**Data extract**
· · ·

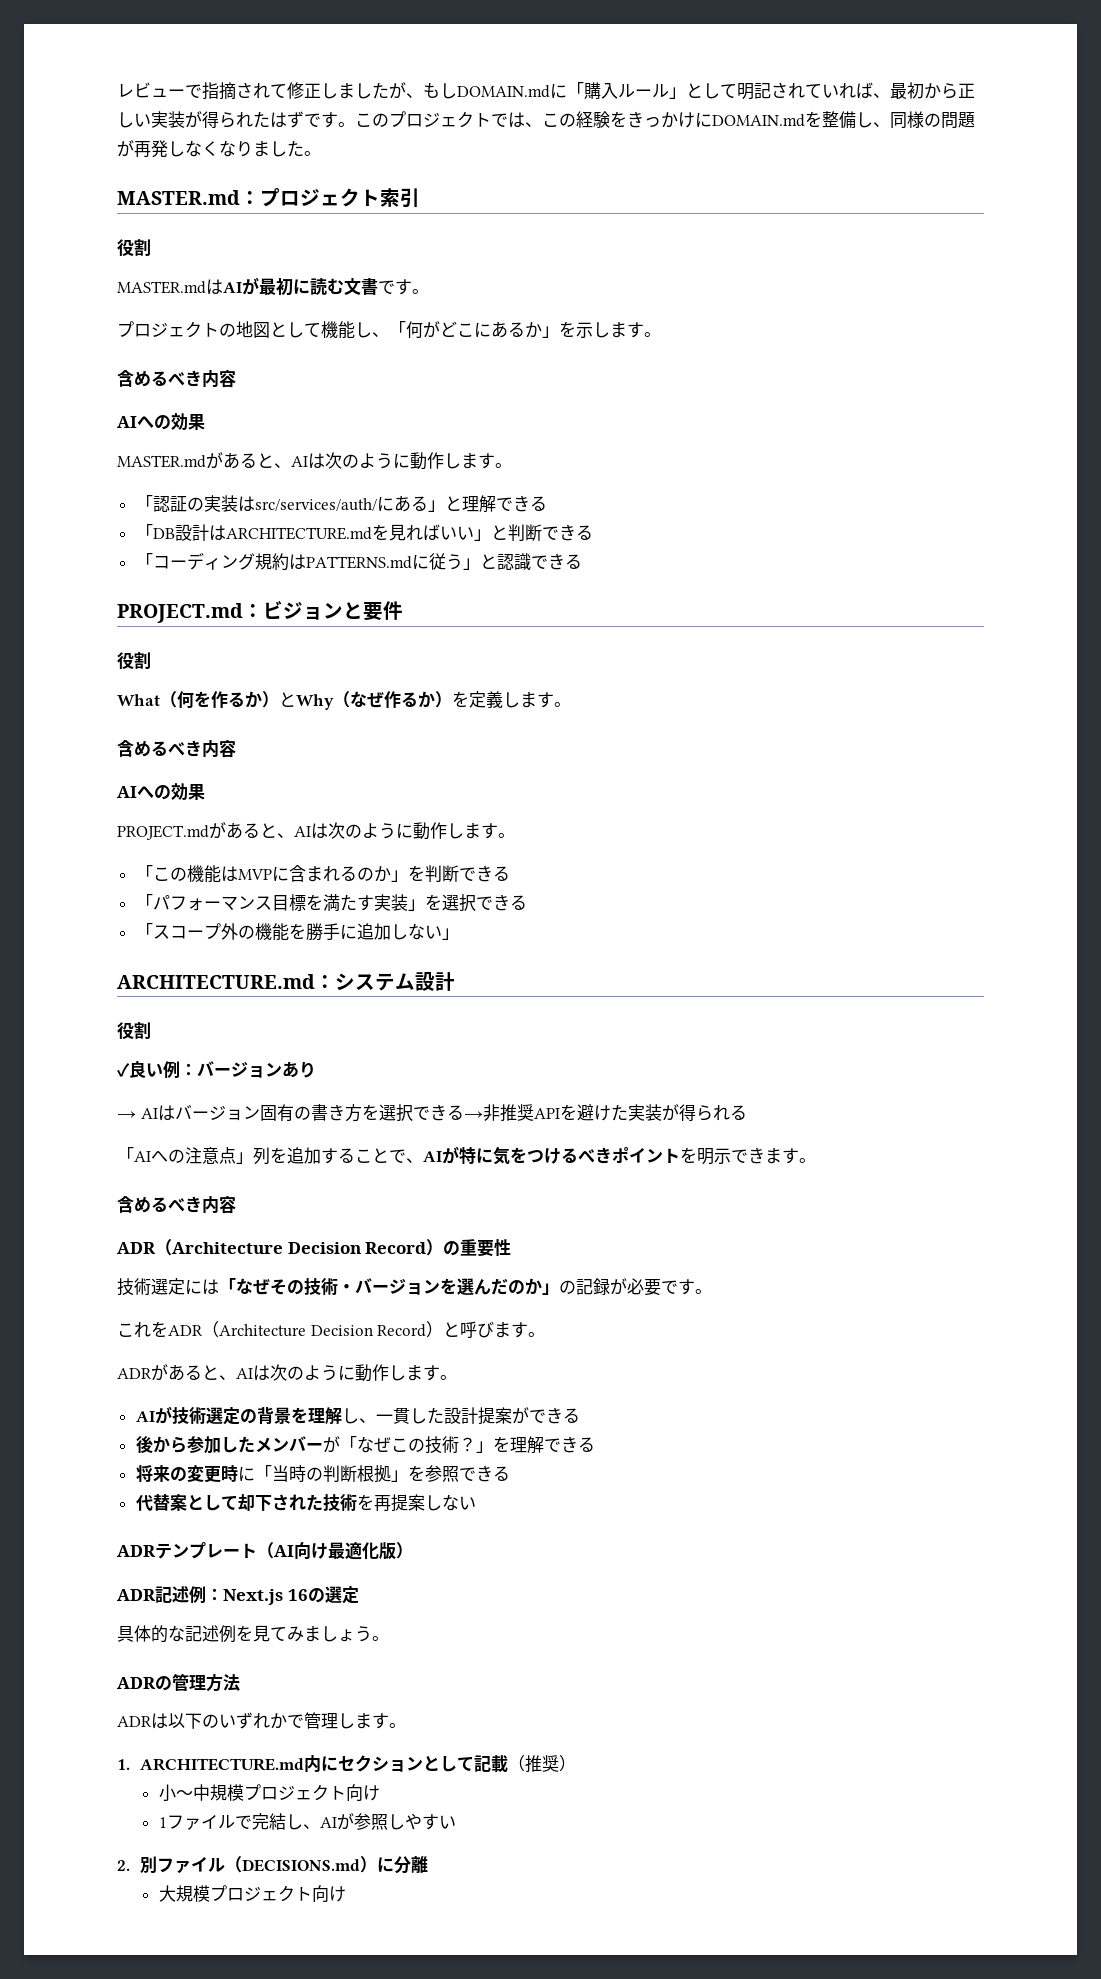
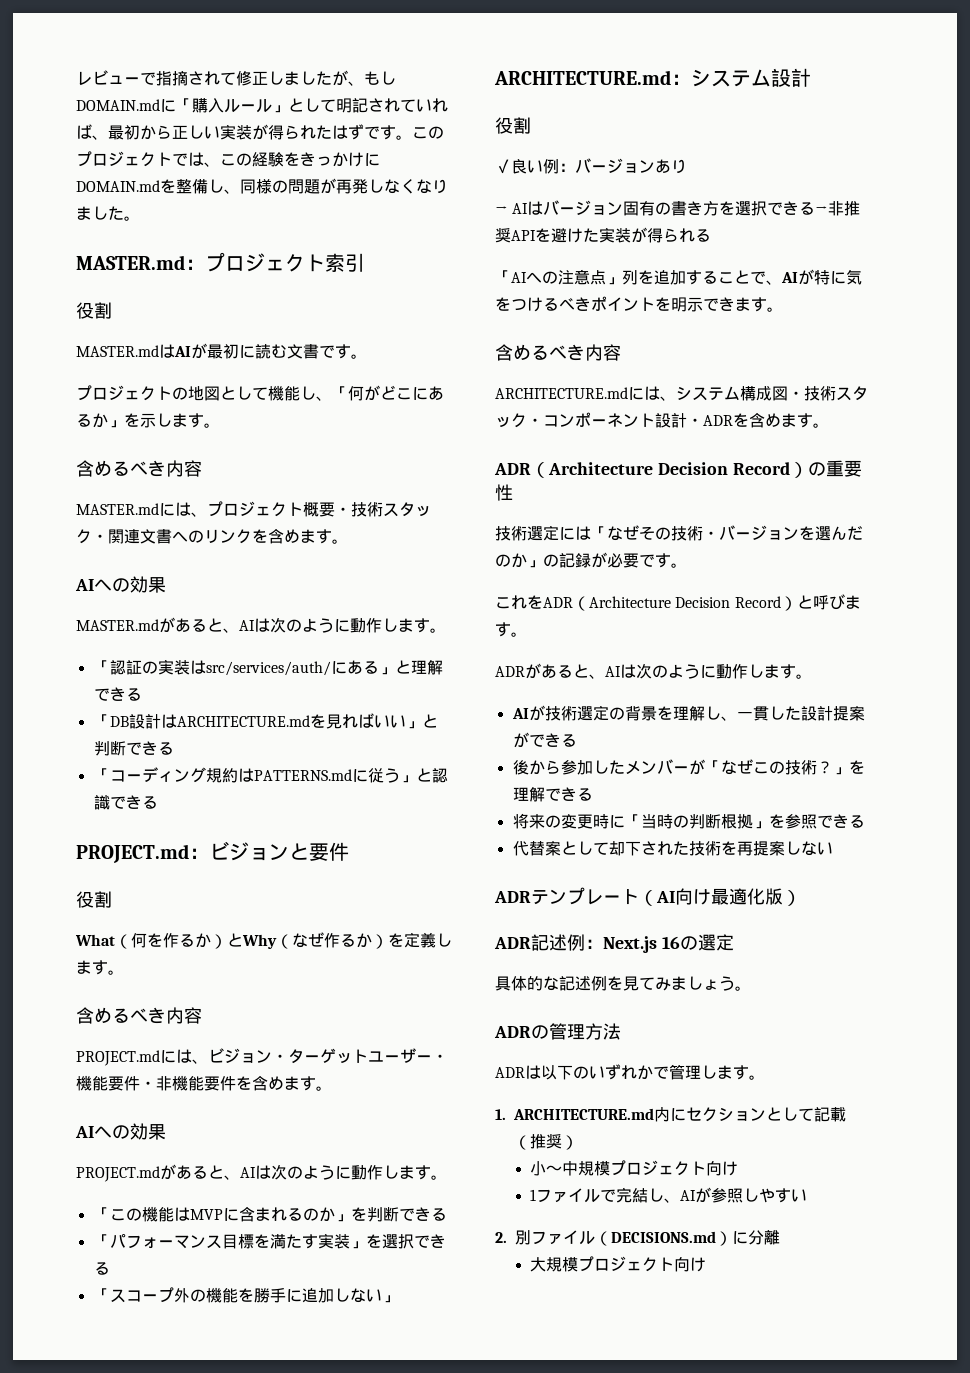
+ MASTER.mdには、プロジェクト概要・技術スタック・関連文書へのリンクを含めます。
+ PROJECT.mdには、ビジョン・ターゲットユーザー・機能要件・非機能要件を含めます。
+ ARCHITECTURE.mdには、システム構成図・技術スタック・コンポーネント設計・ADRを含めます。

· · ·

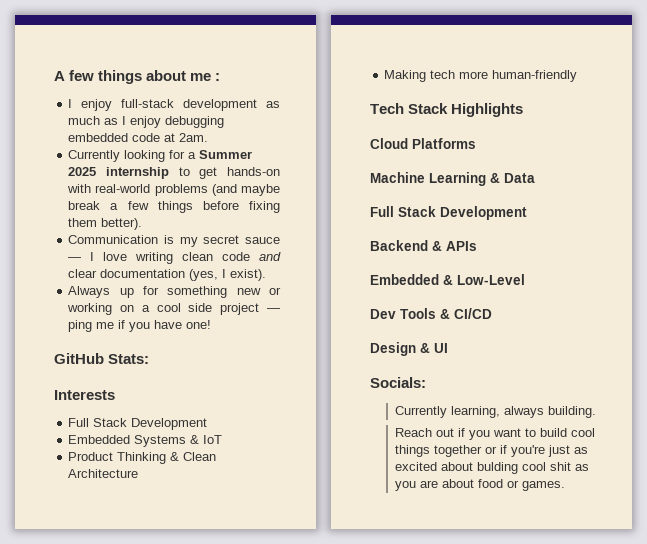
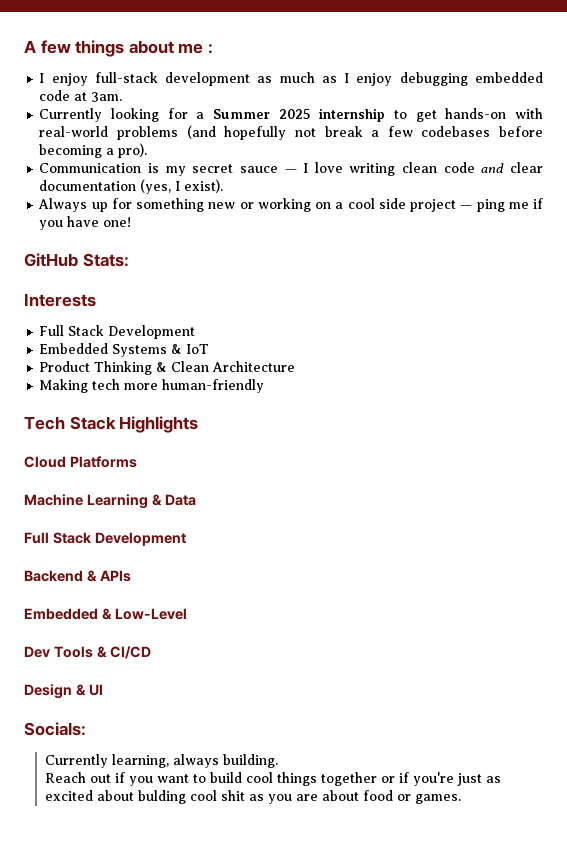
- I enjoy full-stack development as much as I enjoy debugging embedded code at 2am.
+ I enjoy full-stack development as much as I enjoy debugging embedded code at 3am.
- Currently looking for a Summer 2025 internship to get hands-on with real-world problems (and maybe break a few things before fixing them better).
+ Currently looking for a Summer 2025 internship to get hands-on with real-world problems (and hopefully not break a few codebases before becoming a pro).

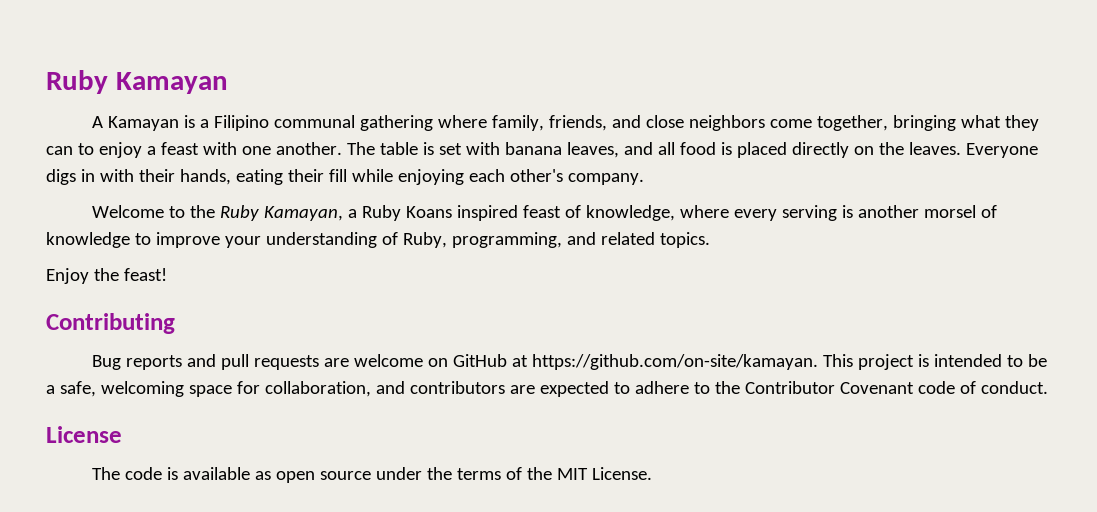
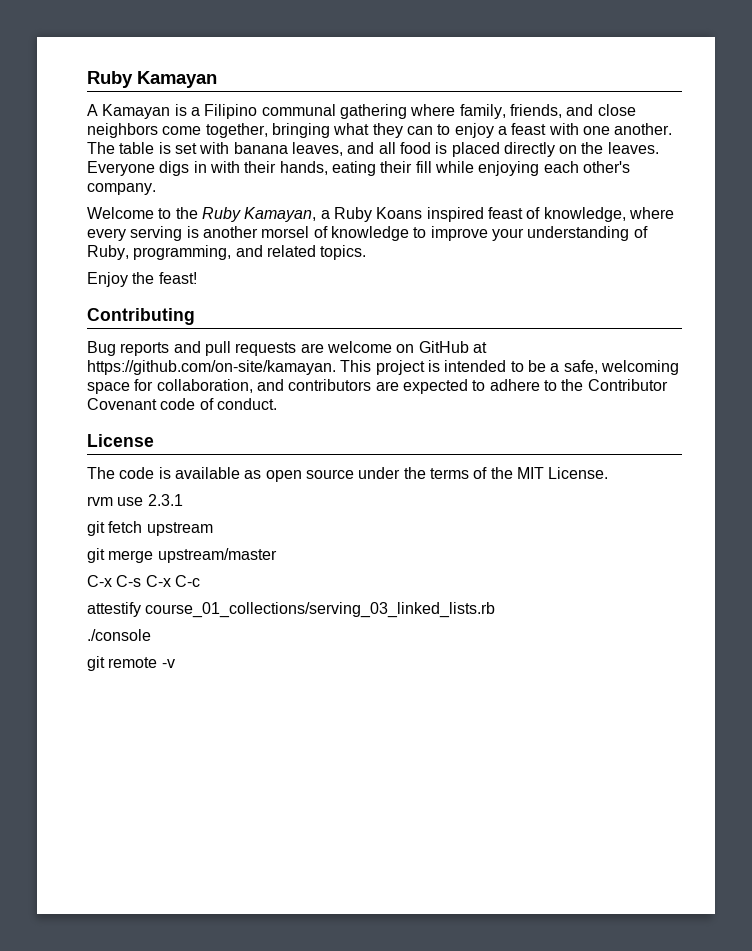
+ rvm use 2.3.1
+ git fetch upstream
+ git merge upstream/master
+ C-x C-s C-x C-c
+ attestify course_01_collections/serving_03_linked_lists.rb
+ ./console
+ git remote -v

· · ·

**What the task requires**
Out of the records above, please copy exactly the lines from the line with "- Currently looking" up to and including the line with "git remote -v", minus the pictures.

**Task response**
- Currently looking for a Summer 2025 internship to get hands-on with real-world problems (and maybe break a few things before fixing them better).
+ Currently looking for a Summer 2025 internship to get hands-on with real-world problems (and hopefully not break a few codebases before becoming a pro).

+ rvm use 2.3.1
+ git fetch upstream
+ git merge upstream/master
+ C-x C-s C-x C-c
+ attestify course_01_collections/serving_03_linked_lists.rb
+ ./console
+ git remote -v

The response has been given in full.